» **Task to carry out**
Give a faithful, exact copy of all entries, minus the images.

» **Input data**

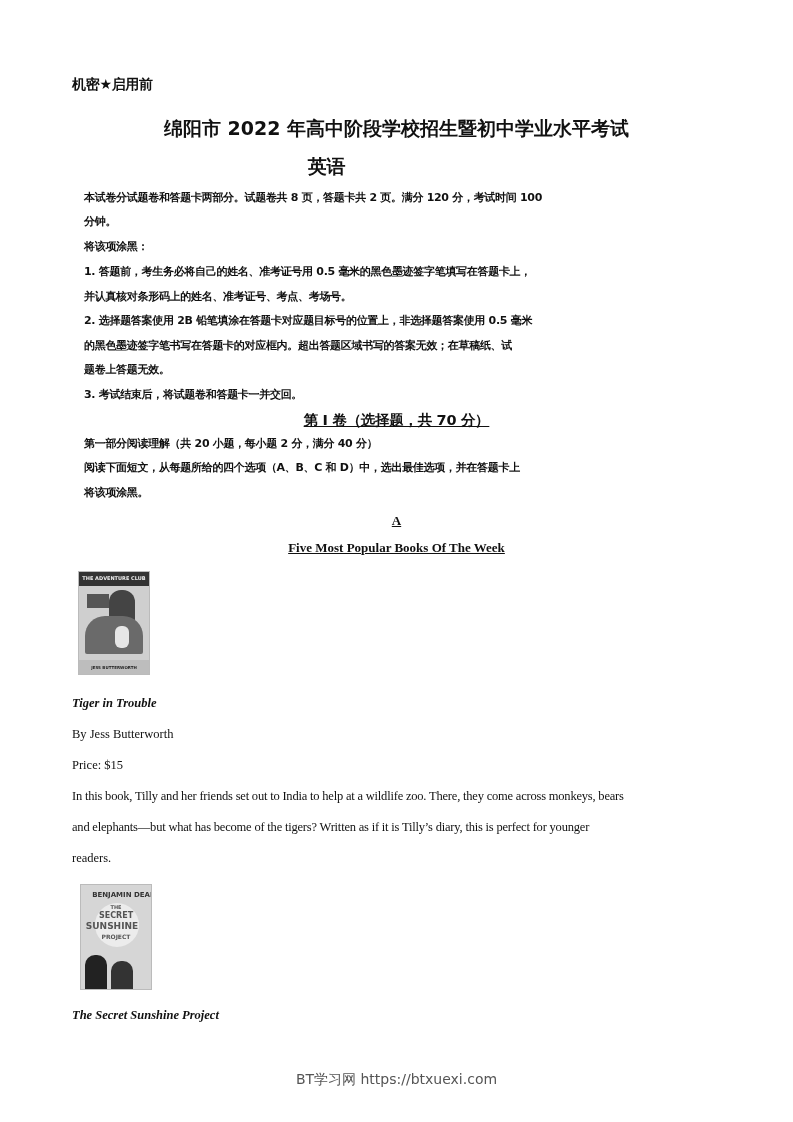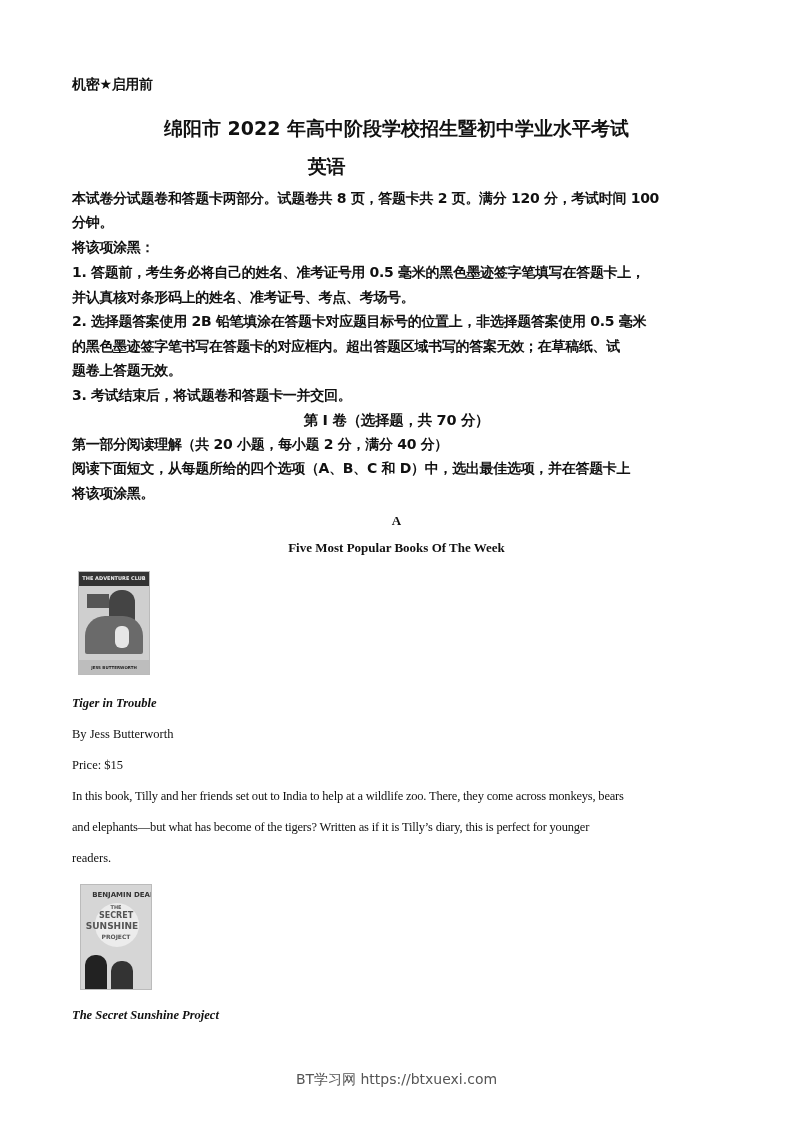--- a/index.html
+++ b/index.html
@@ -10,7 +10,7 @@
   .secret { left: 72px; top: 76px; font-size: 14px; }
   .title { left: 0; width: 793px; text-align: center; top: 116px; font-size: 19px; letter-spacing: 0px; }
   .subject { left: 0; width: 653px; text-align: center; top: 154px; font-size: 19px; }
-  .line { left: 72px; font-size: 14px; }
+  .line { left: 84px; font-size: 11px; }
   .center { left: 0; width: 793px; text-align: center; }
   .en-bold { font-family: "Liberation Serif", serif; font-weight: bold; font-size: 13px; color: #111; }
   .en { font-family: "Liberation Serif", serif; font-size: 12.5px; color: #111; white-space: nowrap; }

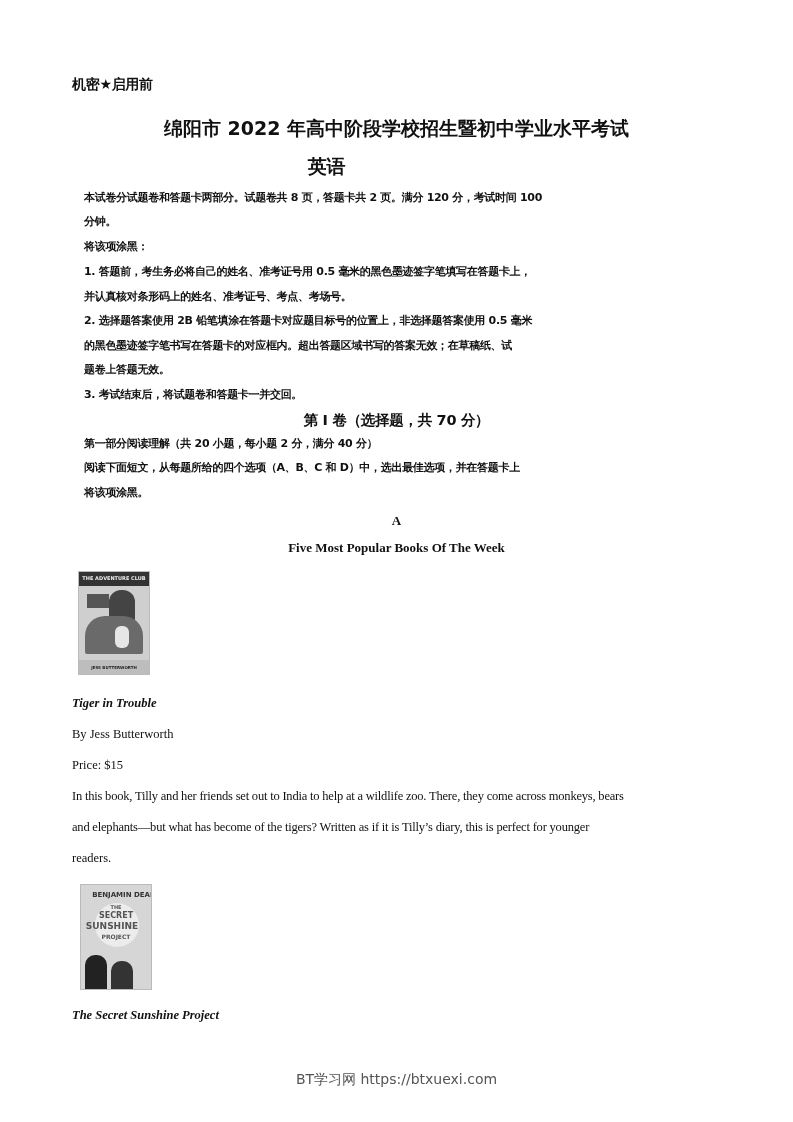--- a/index.html
+++ b/index.html
@@ -11,7 +11,7 @@
   .title { left: 0; width: 793px; text-align: center; top: 116px; font-size: 19px; letter-spacing: 0px; }
   .subject { left: 0; width: 653px; text-align: center; top: 154px; font-size: 19px; }
   .line { left: 84px; font-size: 11px; }
-  .center { left: 0; width: 793px; text-align: center; }
+  .center { left: 0; width: 793px; text-align: center; text-decoration: underline; }
   .en-bold { font-family: "Liberation Serif", serif; font-weight: bold; font-size: 13px; color: #111; }
   .en { font-family: "Liberation Serif", serif; font-size: 12.5px; color: #111; white-space: nowrap; }
   .en-ital { font-family: "Liberation Serif", serif; font-style: italic; font-weight: bold; font-size: 12.5px; color: #111; text-align: center; }

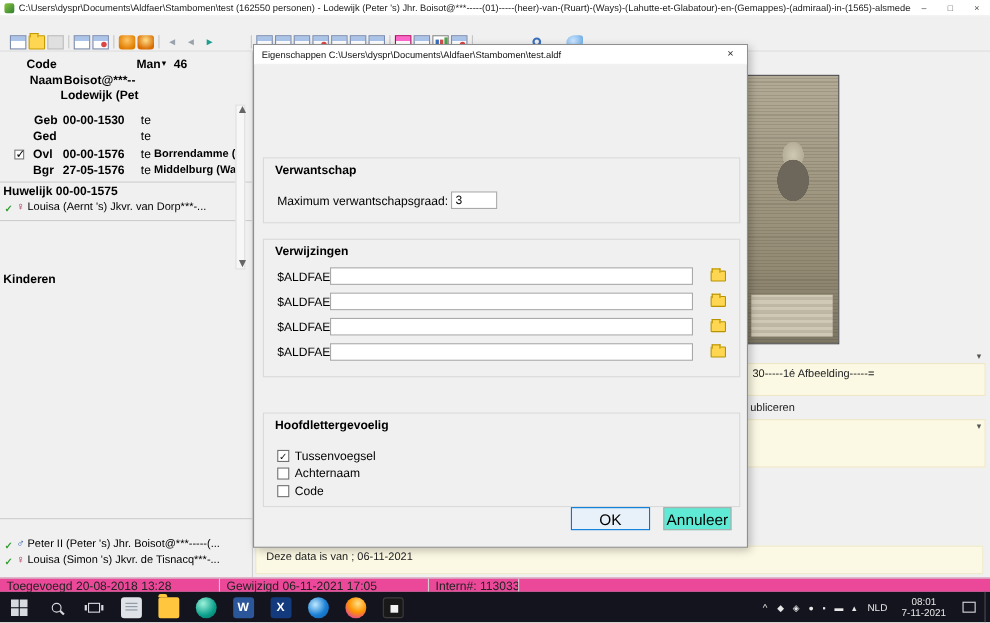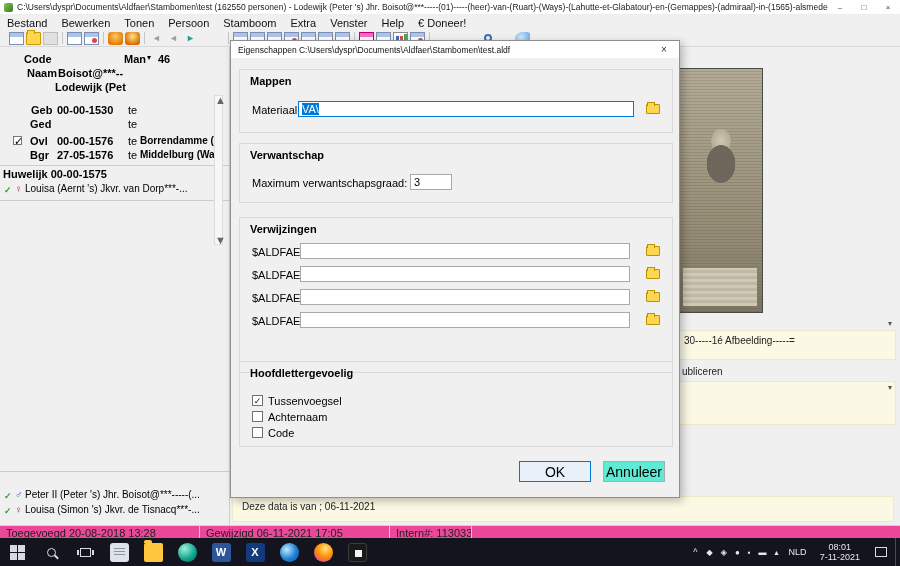--- a/index.html
+++ b/index.html
@@ -127,17 +127,6 @@
     <span class="winbtn">×</span>
   </div>
 
-  <div class="menubar">
-    <span class="menu-item">Bestand</span>
-    <span class="menu-item">Bewerken</span>
-    <span class="menu-item">Tonen</span>
-    <span class="menu-item">Persoon</span>
-    <span class="menu-item">Stamboom</span>
-    <span class="menu-item">Extra</span>
-    <span class="menu-item">Venster</span>
-    <span class="menu-item">Help</span>
-    <span class="menu-item">€ Doneer!</span>
-  </div>
 
   <div class="toolbar">
     <span class="tbi i-table"></span>

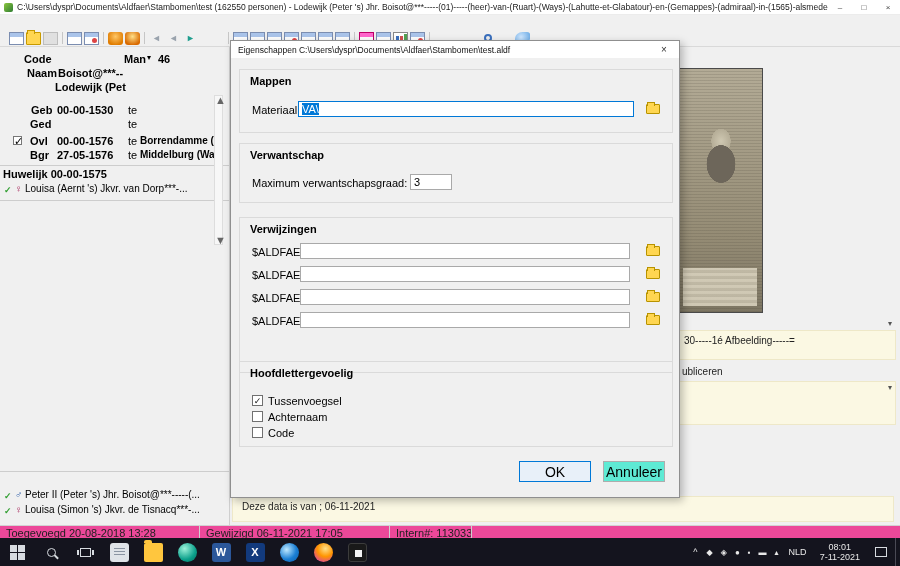--- a/index.html
+++ b/index.html
@@ -245,14 +245,6 @@
       <span class="dlg-close">×</span>
     </div>
 
-    <div class="grp" style="top:28px;height:64px">
-      <span class="grp-h">Mappen</span>
-      <span class="lab" style="left:12px;top:34px">Materiaal</span>
-      <div class="txt focus" style="left:58px;top:31px;width:336px">
-        <span class="seltext">VA\</span>
-      </div>
-      <span class="folder-ico" style="left:406px;top:34px"></span>
-    </div>
 
     <div class="grp" style="top:102px;height:60px">
       <span class="grp-h">Verwantschap</span>

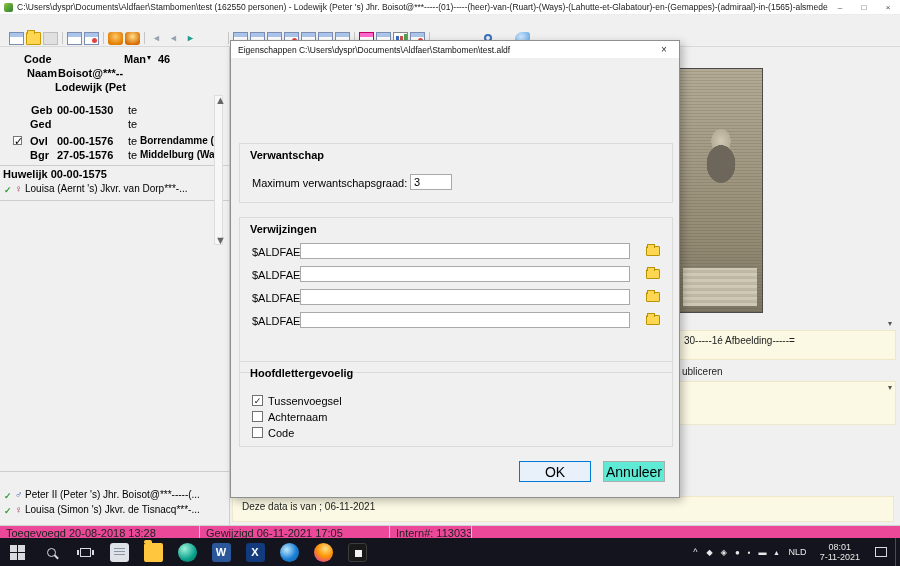--- a/index.html
+++ b/index.html
@@ -252,7 +252,7 @@
       <input class="txt" style="left: 170px; top: 30px; width: 42px;" value="3">
     </div>
 
-    <div class="grp" style="top:176px;height:156px">
+    <div class="grp" style="top:176px;height:126px">
       <span class="grp-h">Verwijzingen</span>
       <span class="lab" style="left:12px;top:28px">$ALDFAER1</span>
       <input class="txt" style="left: 60px; top: 25px; width: 330px;" value="">

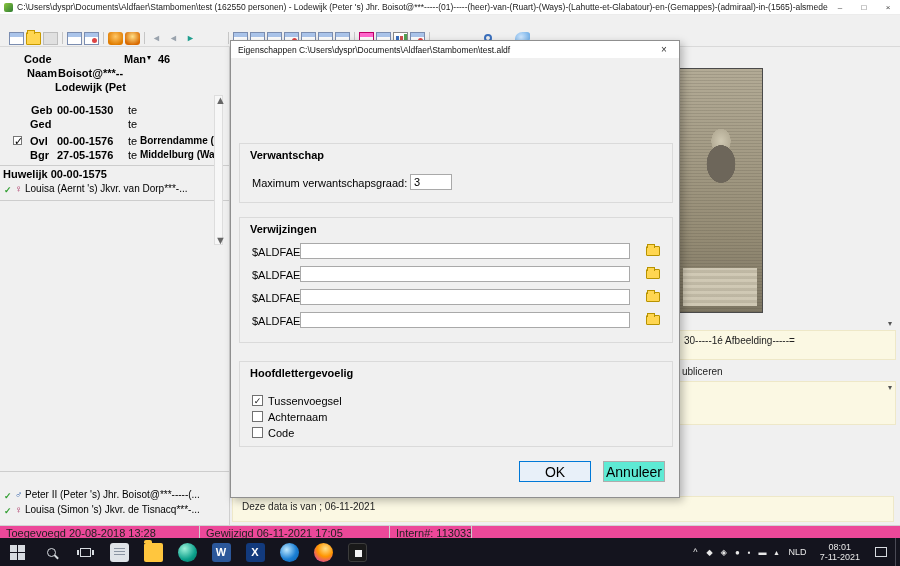--- a/index.html
+++ b/index.html
@@ -208,6 +208,9 @@
       <span class="small" style="left:25px">Louisa (Aernt 's) Jkvr. van Dorp***-...</span>
     </div>
     <div class="sep" style="top:153px"></div>
+    <div class="row" style="top:201px">
+      <span class="b" style="left:3px">Kinderen</span>
+    </div>
     <div class="sep" style="top:424px"></div>
     <div class="row" style="top:442px">
       <span class="gcheck" style="left:4px;top:2px">✓</span>

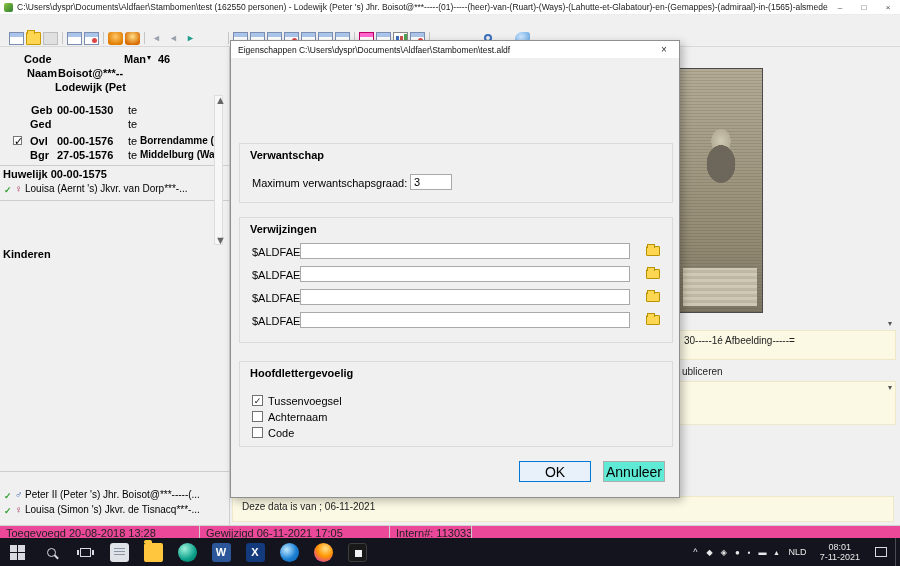--- a/index.html
+++ b/index.html
@@ -271,7 +271,7 @@
       <span class="folder-ico" style="left:406px;top:97px"></span>
     </div>
 
-    <div class="grp" style="top:320px;height:86px">
+    <div class="grp" style="top:334px;height:86px">
       <span class="grp-h">Hoofdlettergevoelig</span>
       <span class="cb" style="left:12px;top:33px">✓</span>
       <span class="lab" style="left:28px;top:33px">Tussenvoegsel</span>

» **Output of the task**
--- a/index.html
+++ b/index.html
@@ -10,7 +10,7 @@
   .secret { left: 72px; top: 76px; font-size: 14px; }
   .title { left: 0; width: 793px; text-align: center; top: 116px; font-size: 19px; letter-spacing: 0px; }
   .subject { left: 0; width: 653px; text-align: center; top: 154px; font-size: 19px; }
-  .line { left: 72px; font-size: 14px; }
+  .line { left: 84px; font-size: 11px; }
   .center { left: 0; width: 793px; text-align: center; }
   .en-bold { font-family: "Liberation Serif", serif; font-weight: bold; font-size: 13px; color: #111; }
   .en { font-family: "Liberation Serif", serif; font-size: 12.5px; color: #111; white-space: nowrap; }

--- a/index.html
+++ b/index.html
@@ -11,7 +11,7 @@
   .title { left: 0; width: 793px; text-align: center; top: 116px; font-size: 19px; letter-spacing: 0px; }
   .subject { left: 0; width: 653px; text-align: center; top: 154px; font-size: 19px; }
   .line { left: 84px; font-size: 11px; }
-  .center { left: 0; width: 793px; text-align: center; }
+  .center { left: 0; width: 793px; text-align: center; text-decoration: underline; }
   .en-bold { font-family: "Liberation Serif", serif; font-weight: bold; font-size: 13px; color: #111; }
   .en { font-family: "Liberation Serif", serif; font-size: 12.5px; color: #111; white-space: nowrap; }
   .en-ital { font-family: "Liberation Serif", serif; font-style: italic; font-weight: bold; font-size: 12.5px; color: #111; text-align: center; }

--- a/index.html
+++ b/index.html
@@ -127,17 +127,6 @@
     <span class="winbtn">×</span>
   </div>
 
-  <div class="menubar">
-    <span class="menu-item">Bestand</span>
-    <span class="menu-item">Bewerken</span>
-    <span class="menu-item">Tonen</span>
-    <span class="menu-item">Persoon</span>
-    <span class="menu-item">Stamboom</span>
-    <span class="menu-item">Extra</span>
-    <span class="menu-item">Venster</span>
-    <span class="menu-item">Help</span>
-    <span class="menu-item">€ Doneer!</span>
-  </div>
 
   <div class="toolbar">
     <span class="tbi i-table"></span>

--- a/index.html
+++ b/index.html
@@ -245,14 +245,6 @@
       <span class="dlg-close">×</span>
     </div>
 
-    <div class="grp" style="top:28px;height:64px">
-      <span class="grp-h">Mappen</span>
-      <span class="lab" style="left:12px;top:34px">Materiaal</span>
-      <div class="txt focus" style="left:58px;top:31px;width:336px">
-        <span class="seltext">VA\</span>
-      </div>
-      <span class="folder-ico" style="left:406px;top:34px"></span>
-    </div>
 
     <div class="grp" style="top:102px;height:60px">
       <span class="grp-h">Verwantschap</span>

--- a/index.html
+++ b/index.html
@@ -252,7 +252,7 @@
       <input class="txt" style="left: 170px; top: 30px; width: 42px;" value="3">
     </div>
 
-    <div class="grp" style="top:176px;height:156px">
+    <div class="grp" style="top:176px;height:126px">
       <span class="grp-h">Verwijzingen</span>
       <span class="lab" style="left:12px;top:28px">$ALDFAER1</span>
       <input class="txt" style="left: 60px; top: 25px; width: 330px;" value="">

--- a/index.html
+++ b/index.html
@@ -208,6 +208,9 @@
       <span class="small" style="left:25px">Louisa (Aernt 's) Jkvr. van Dorp***-...</span>
     </div>
     <div class="sep" style="top:153px"></div>
+    <div class="row" style="top:201px">
+      <span class="b" style="left:3px">Kinderen</span>
+    </div>
     <div class="sep" style="top:424px"></div>
     <div class="row" style="top:442px">
       <span class="gcheck" style="left:4px;top:2px">✓</span>

--- a/index.html
+++ b/index.html
@@ -271,7 +271,7 @@
       <span class="folder-ico" style="left:406px;top:97px"></span>
     </div>
 
-    <div class="grp" style="top:320px;height:86px">
+    <div class="grp" style="top:334px;height:86px">
       <span class="grp-h">Hoofdlettergevoelig</span>
       <span class="cb" style="left:12px;top:33px">✓</span>
       <span class="lab" style="left:28px;top:33px">Tussenvoegsel</span>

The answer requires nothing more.